Venivi da un’ esperienza poco felice al Lugano: cosa era successo?
“Si, è stata un’esperienza poco felice quella di Lugano, ma non perché ho giocato male o cose del genere. Volevo provare qualcosa di nuovo dopo l’ addio dello scorso anno a Brescia e ho fatto quella scelta: che poi si è rivelata una scelta sbagliata. Ero partito con molti stimoli, pensando che essendoci meno pressioni in quel calcio avrei potuto essere avvantaggiato; ma mi sono reso conto invece che le pressioni paradossalmente erano troppo poche, non riuscivo a starci. Mi dispiace perché avevo preso un impegno con la società che purtroppo non ho mantenuto, però non ce la facevo ad andare avanti.”
E così sei tornato in Italia. Parlavi del Brescia: lì hai disputato 6 stagioni ed eri diventato capitano. Che ricordo hai di quel lungo periodo e come mai è arrivato l’addio?
“Posso tranquillamente dire che quelle sei stagioni al Brescia sono state l’esperienza più bella ed importante della mia vita; mi dispiace per come è finita, avevo avuto una promessa ed i progetti erano altri. Nella vita le cose cambiano, pazienza; è andata così. Io resto sempre tifoso del Brescia”
In effetti il divorzio è stato piuttosto movimentato e dibattuto: cos è successo esattamente?
“C’è stata una stagione, l’ultima, nella quale non ho giocato; ma non è dipeso da quello. Diciamo che ero il capitano e che sono stato un po’ tagliato fuori da tutto. Mi dispiace tanto, quando ho capito che non si poteva andare avanti ho fatto una conferenza per salutare e ho tirato fuori tutto le cose che non mi erano andate giù; cose che tra l’altro avevo già detto in precedenza ai dirigenti a quattr’occhi. Ribadisco, mi dispiace per come sono andate le cose perché ho un bellissimo ricordo del Brescia, e mi dispiace anche perché ci avevo fatto la bocca; avrei voluto chiudere la carriera al Brescia e si era già parlato di un posto in società per dopo. Le cose poi sono andate diversamente.”
E’ vero che sulla tua storia al Brescia è stato anche scritto un libro che racconta di questo amore interrotto?
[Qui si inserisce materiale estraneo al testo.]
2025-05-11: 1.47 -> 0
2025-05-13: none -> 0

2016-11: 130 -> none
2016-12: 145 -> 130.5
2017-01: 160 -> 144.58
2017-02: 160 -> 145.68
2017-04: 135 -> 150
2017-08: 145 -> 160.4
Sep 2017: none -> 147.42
“Il libro in questione è ‘Il gol tradito’ (Il gol tradito - Una storia di vita e di calcio – di Fabio Tavelli, ndr) di Fabio Tavelli che è un amico: va detto che il libro è nato molto prima, poi è chiaro che quel titolo rende bene l’idea del mio ultimo periodo al Brescia; parlando di ‘gol tradito’ si fa riferimento ad un mio gol molto importante che ci ha permesso di andare in serie A. Promozione che, l’anno dopo, non ho avuto modo di gustarmi fino in fondo perché il mio rapporto con il Brescia si è interrotto: comunque il libro nasce da una serie di incontri con Fabio, ho raccontato la mia vita ed è tutto a scopo benefico. Ho accettato di farlo anche in virtù di quello, sperando che la gente voglia perdere qualche minuto a leggere il mio libro facendo contemporaneamente del bene.”
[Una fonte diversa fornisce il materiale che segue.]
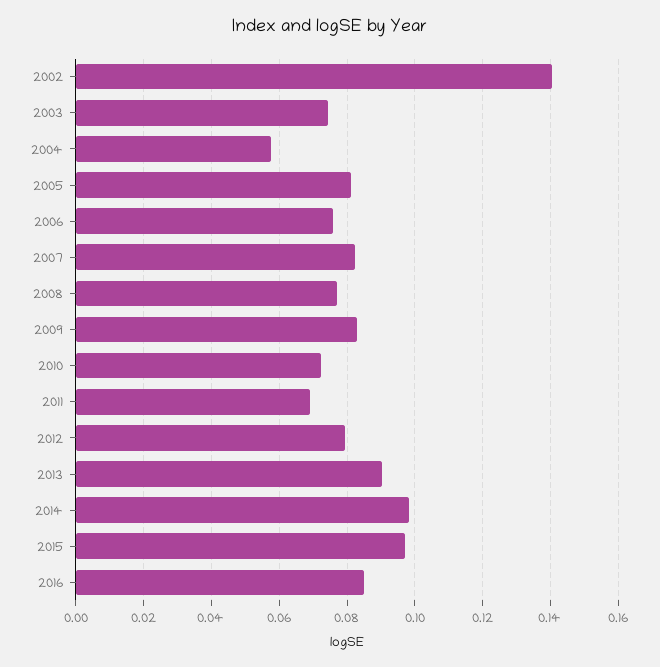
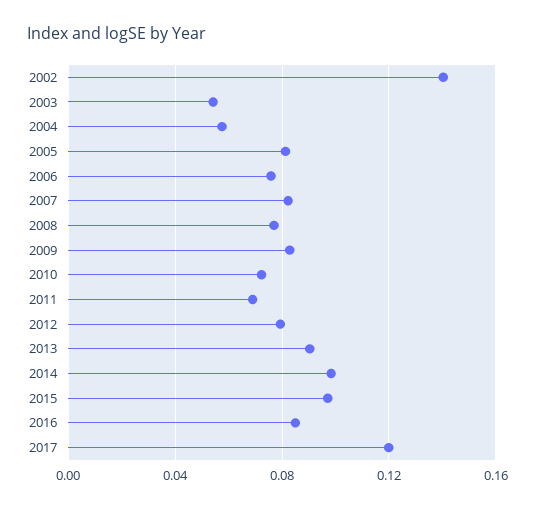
2003: 0.074 -> 0.055
2017: none -> 0.12

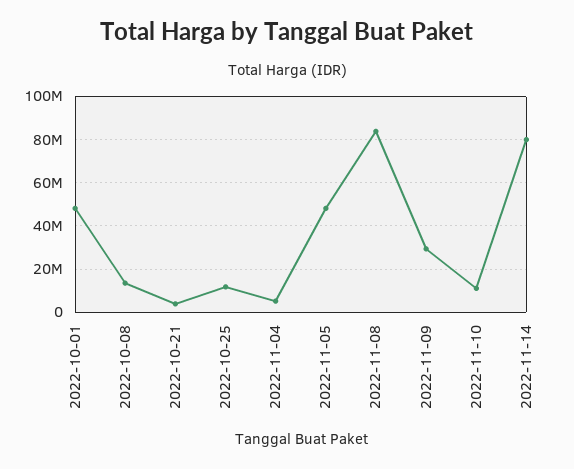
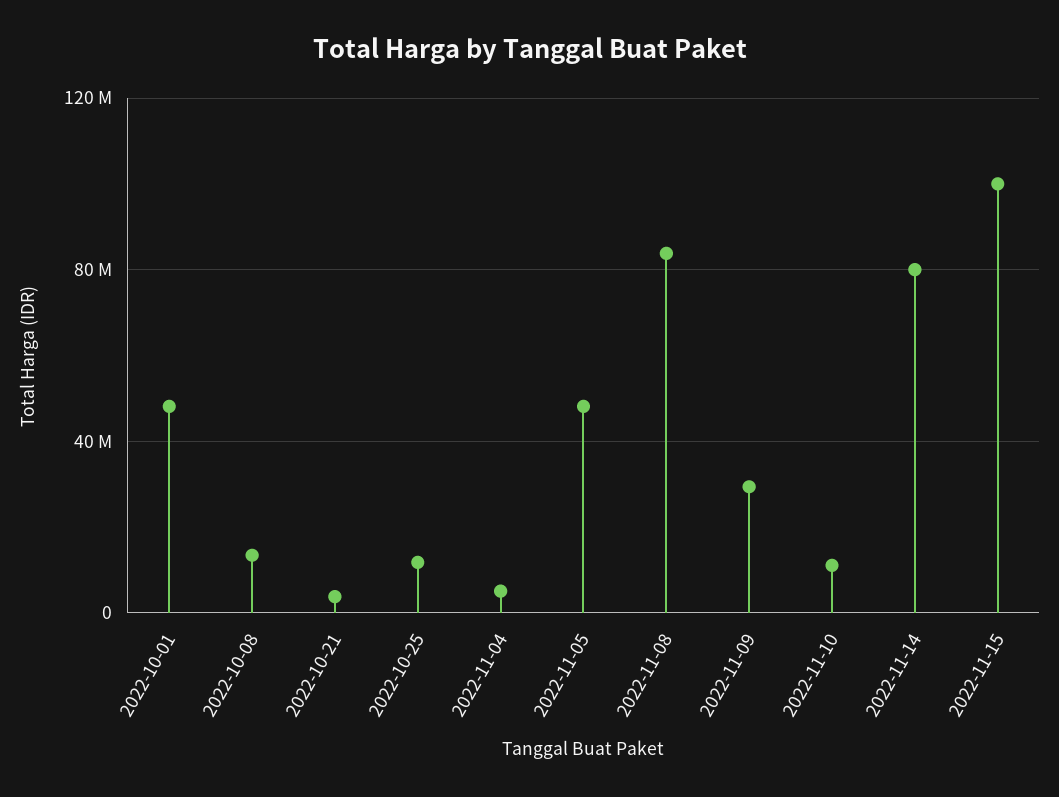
2022-11-15: none -> 100000000

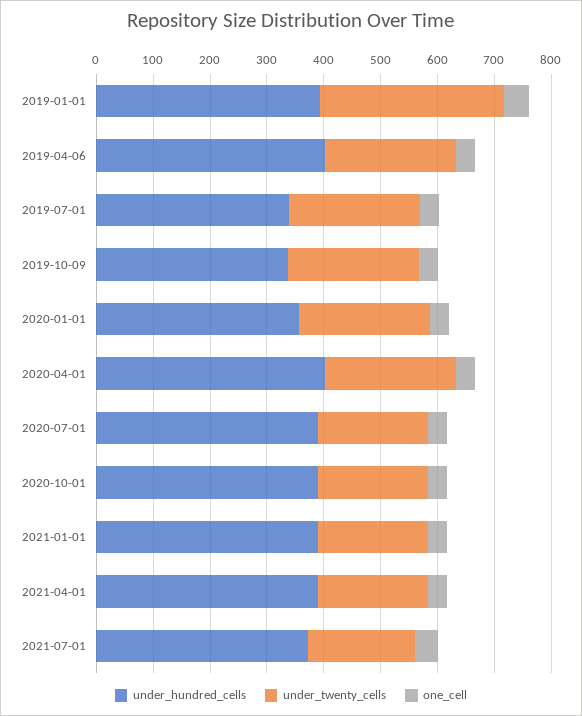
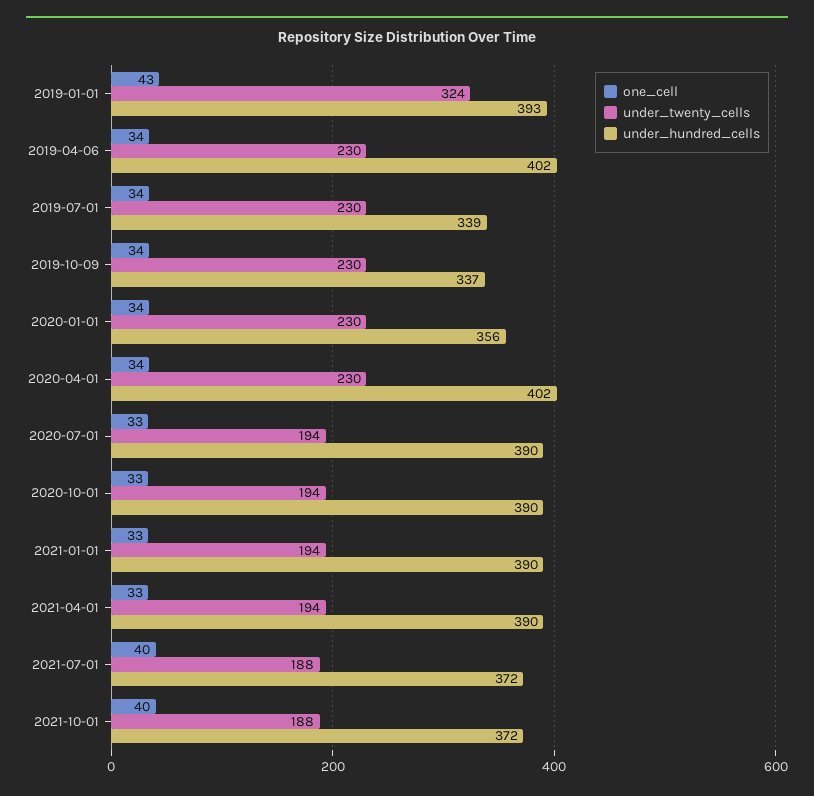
one_cell, 2021-10-01: none -> 40
under_twenty_cells, 2021-10-01: none -> 188
under_hundred_cells, 2021-10-01: none -> 372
Parlando strettamente di campo, nei tuoi sei anni a Brescia hai anche avuto modo di giocare con calciatori di alto livello: quanto ti ha arricchito questa lunga parentesi?
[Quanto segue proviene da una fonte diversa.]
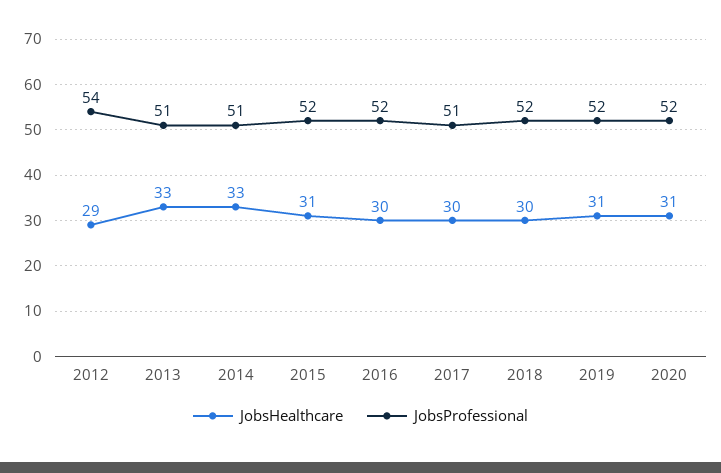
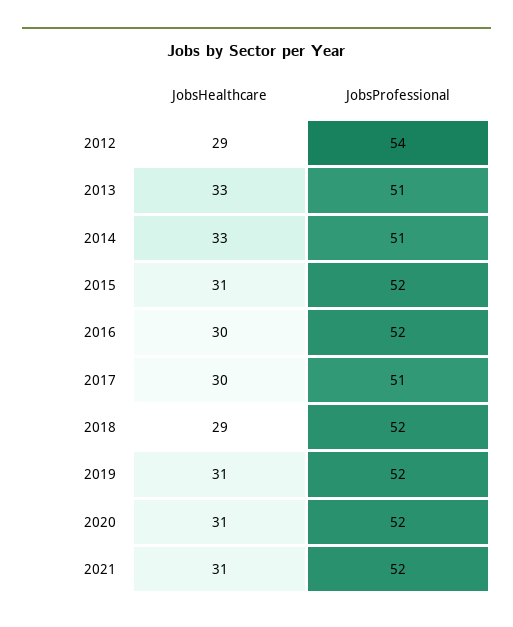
JobsHealthcare, 2018: 30 -> 29
JobsHealthcare, 2021: none -> 31
JobsProfessional, 2021: none -> 52

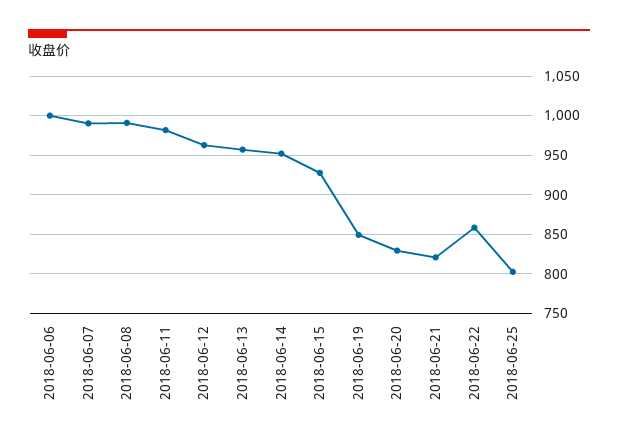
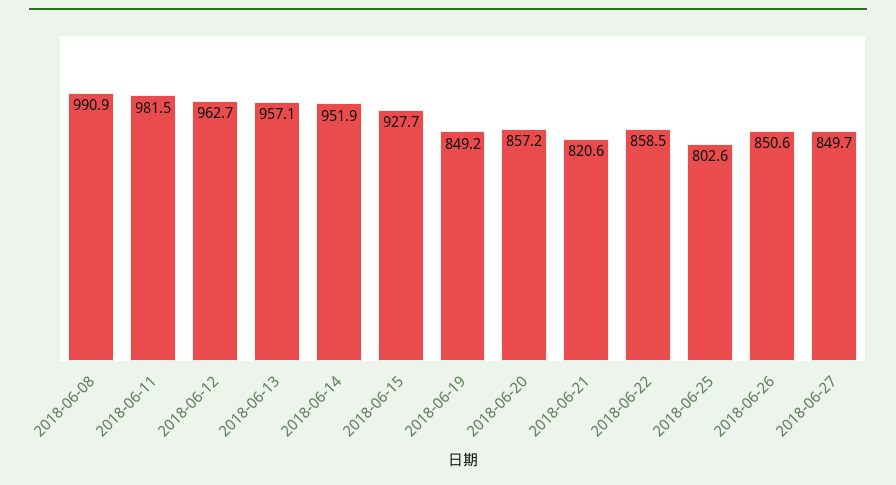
2018-06-06: 1000 -> none
2018-06-07: 990 -> none
2018-06-20: 830 -> 857.2
2018-06-26: none -> 850.6
2018-06-27: none -> 849.7

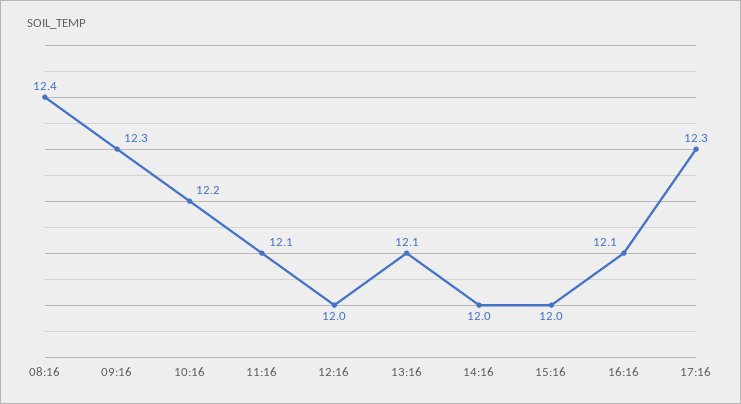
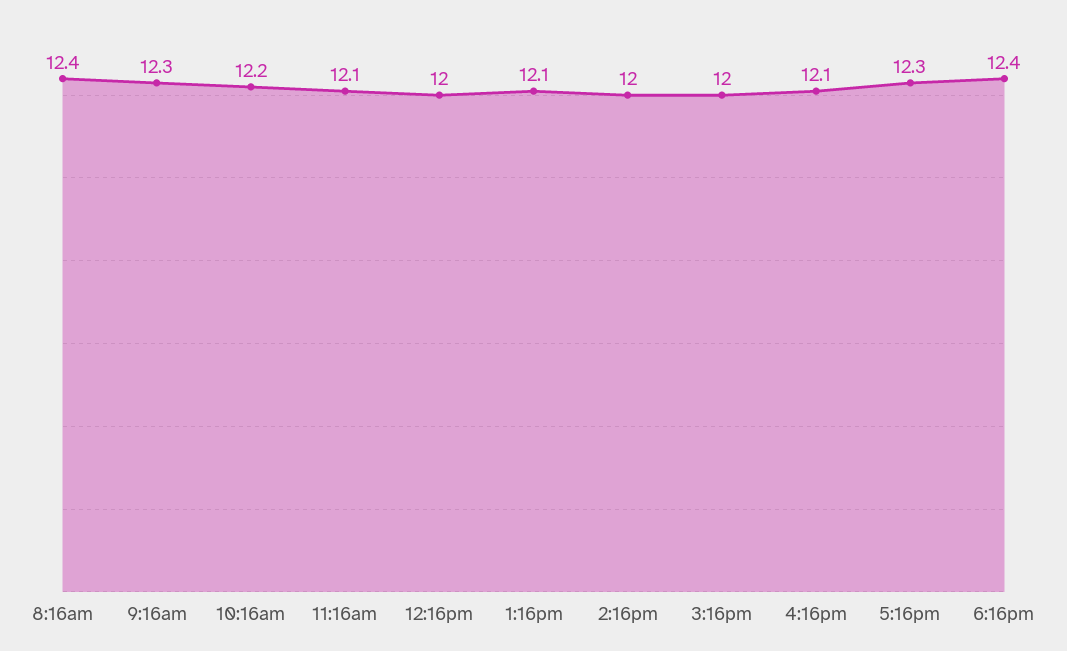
6:16pm: none -> 12.4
“E' stata una parentesi che mi ha arricchito a 360 gradi: ci sono stati giocatori che ho visto crescere e ora magari li guardo giocare in tv e mi ricordo che i primi allenamenti li facevano con me; è stata una esperienza bella sotto tutti i punti di vista che mi ha lasciato molto. “
Tornando più indietro nel tempo, c’è un’altra esperienza che ti ha dato molto: quella della Reggina. Che ricordi hai di quel periodo?
“Si, diciamo che Reggina e Brescia sono state le tappe fondamentali della mia vita: Reggio mi ha fatto sentire giocatore. Ho avuto la possibilità di andare a giocare in una squadra che inizialmente voleva salvarsi, poi in quell’anno è nato qualcosa di magico, abbiamo trovato un gruppo straordinario, siamo andati in serie A. E’ stato un anno strepitoso anche personalmente, mi riusciva tutto!”
Al punto che i tifosi della Reggina avevano iniziato a chiamarti ‘il Ronaldo dello stretto’
“Si beh, diciamo che avevo molti anni in meno e mi riusciva tutto: poi il fatto che tutta una città mi adorava, una curva intera la domenica allo stadio mi osannava, uno stadio intero cantava in coro il mio nome.. tutto questo mi ha dato un qualcosa in più. Mi faceva sentire super, quando mettevo quella maglia mi trasformavo. Abbiamo condiviso insieme quella storica promozione in serie A e la successiva salvezza. E tutt’ora a Reggio Calabria mi ricordano con affetto e questo mi riempie di gioia: loro mi hanno dato tantissimo e mi hanno fatto capire cosa può dare una tifoseria ad un giocatore.”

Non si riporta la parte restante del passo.